For what value(s) of $$k$$ does the rational function $$f(x) = \frac{x + k}{x^2 - 5x + 6}$$ have exactly two vertical asymptotes?
$$k$$ must equal $$2$$ or $$3$$ for two vertical asymptotes
$$k$$ can be any real number except $$k = -2$$ and $$k = -3$$
$$k$$ can be any real number except $$k = 2$$ and $$k = 3$$
$$k$$ can be any real number except $$k = -6$$ and $$k = 1$$
Explanation
The denominator factors as $$x^2 - 5x + 6 = (x - 2)(x - 3)$$, giving potential vertical asymptotes at $$x = 2$$ and $$x = 3$$. For exactly two vertical asymptotes, the numerator must not equal zero at either $$x = 2$$ or $$x = 3$$. At $$x = 2$$: numerator $$= 2 + k$$, so $$k \neq -2$$. At $$x = 3$$: numerator $$= 3 + k$$, so $$k \neq -3$$. Therefore $$k$$ can be any real number except $$-2$$ and $$-3$$. Choice B uses wrong signs. Choice C would create holes, not asymptotes. Choice D uses incorrect values.
The function $$h(x) = \frac{2x + 3}{x^2 - 9}$$ has vertical asymptotes that can be described by which limit statements?

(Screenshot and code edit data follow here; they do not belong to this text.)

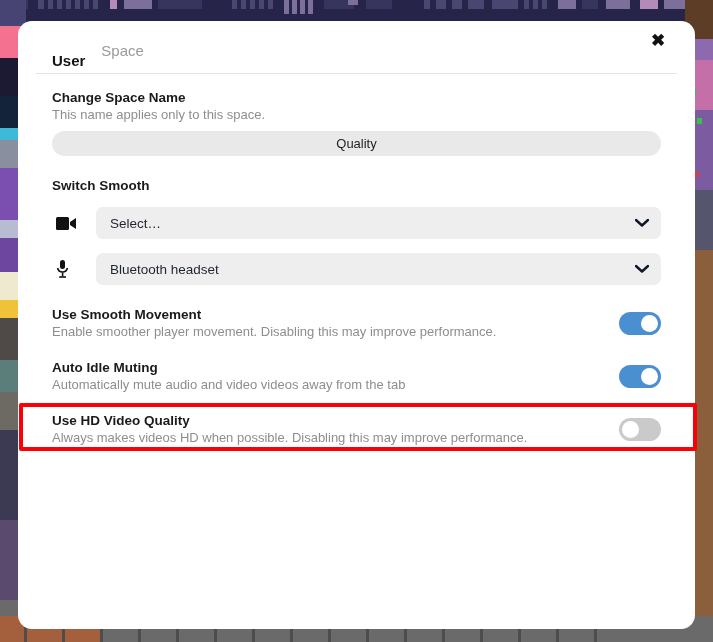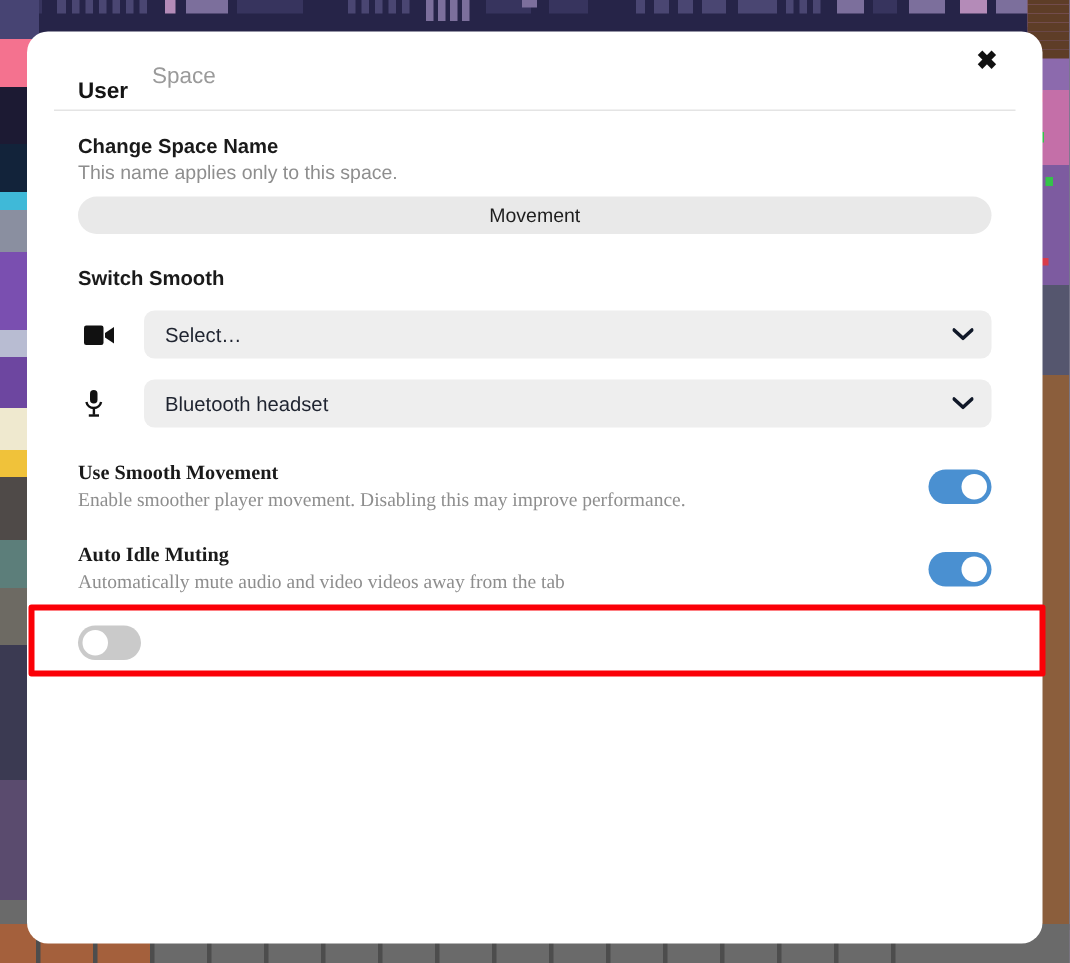"Movement" div.name-input { text: Movement -> Quality }
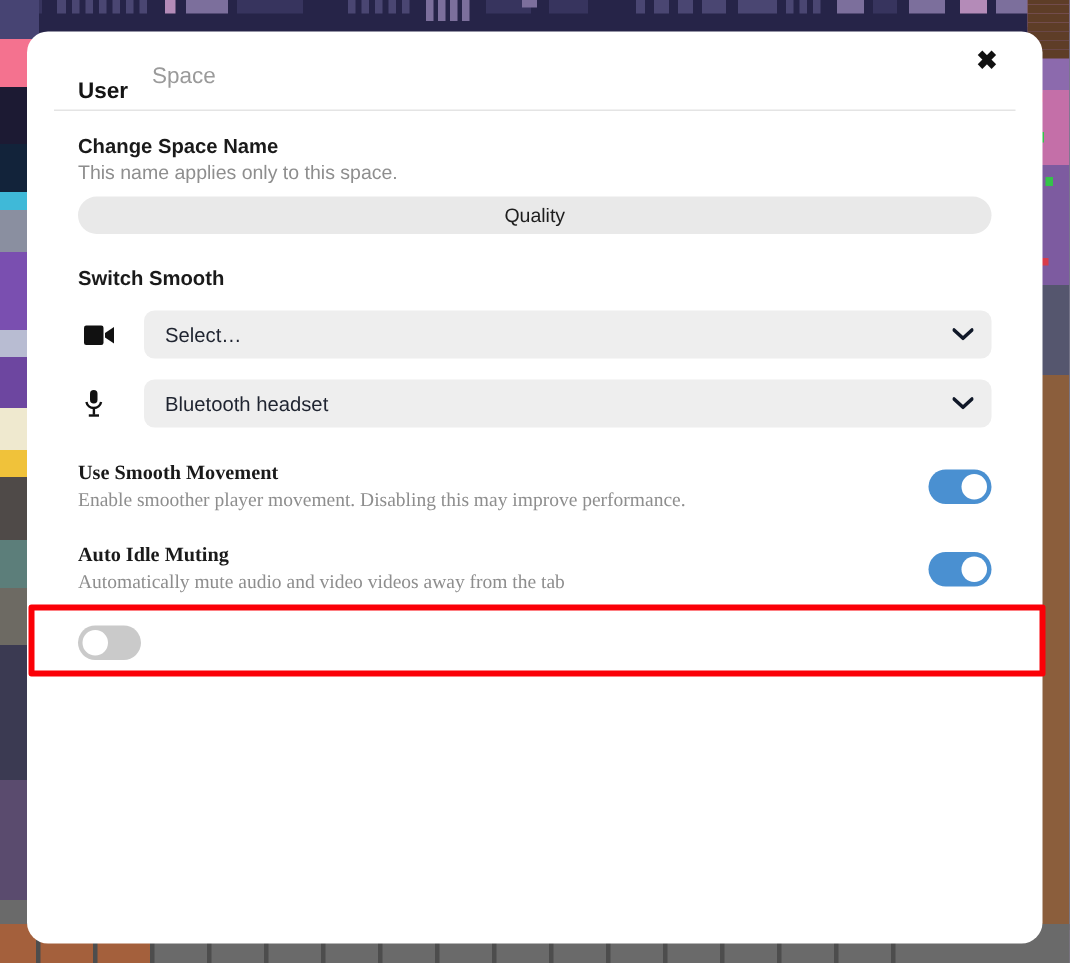"Use Smooth Movement" .setting-text { font-family: Liberation Serif, serif -> none }
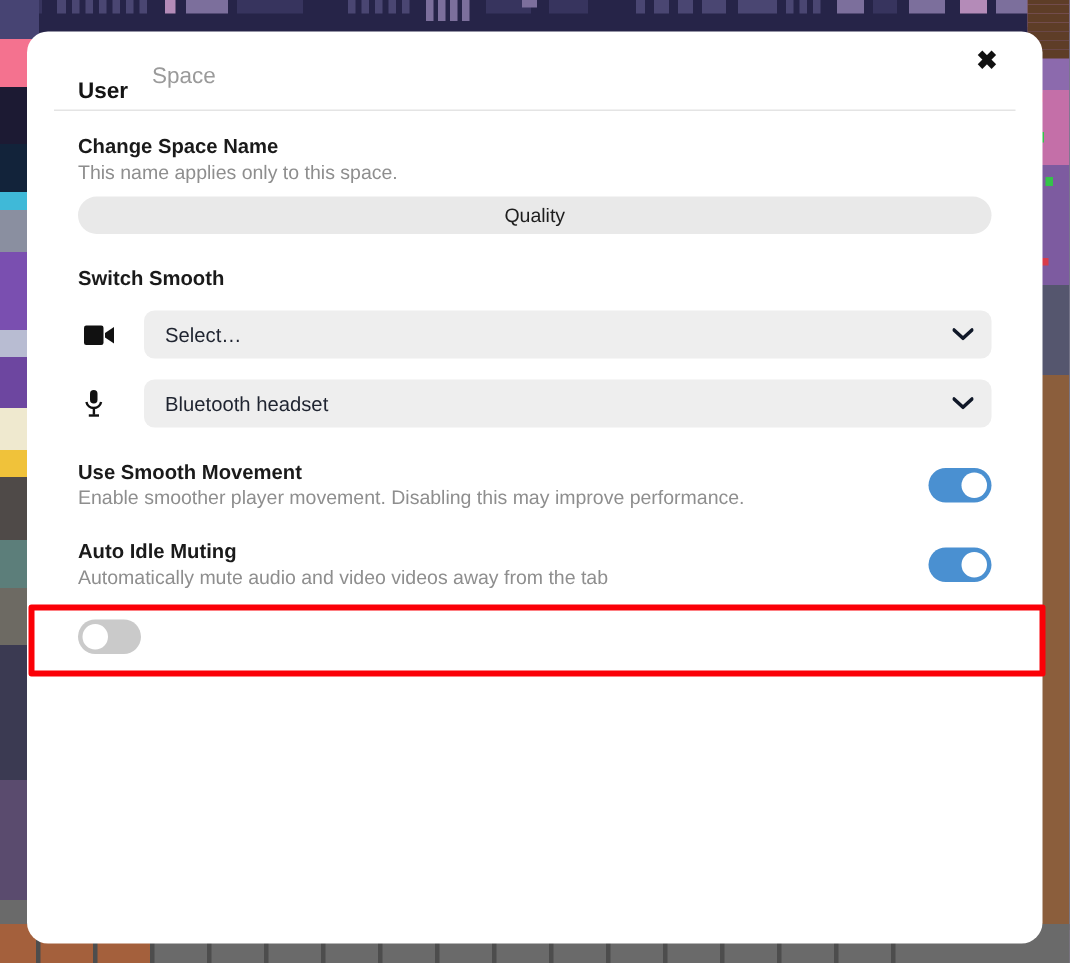"Use HD Video Quality" div.setting-text { html: none -> <div> <div>Use HD Video Quality</div> <div>Always makes videos HD when possible. Disabling this may improve performance.</div> </div> }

$$\lim_{x \to 3^-} h(x) = +\infty$$ and $$\lim_{x \to -3^+} h(x) = +\infty$$
$$\lim_{x \to 3^-} h(x) = -\infty$$ and $$\lim_{x \to -3^+} h(x) = -\infty$$
$$\lim_{x \to 3^+} h(x) = -\infty$$ and $$\lim_{x \to -3^-} h(x) = +\infty$$
$$\lim_{x \to 3^-} h(x) = +\infty$$ and $$\lim_{x \to -3^-} h(x) = -\infty$$
Explanation
The denominator $$x^2 - 9 = (x - 3)(x + 3)$$ gives vertical asymptotes at $$x = 3$$ and $$x = -3$$. As $$x \to 3^-$$: numerator approaches $$9 > 0$$ and denominator $$(x-3)(x+3)$$ approaches $$0^- \cdot 6 = 0^-$$, so the limit is $$+\infty$$. As $$x \to -3^-$$: numerator approaches $$-3 < 0$$ and denominator $$(-6)(x+3)$$ approaches $$(-6)(0^-) = 0^+$$, so the limit is $$-\infty$$. Choices B, C, and D have incorrect sign combinations for the limit behavior.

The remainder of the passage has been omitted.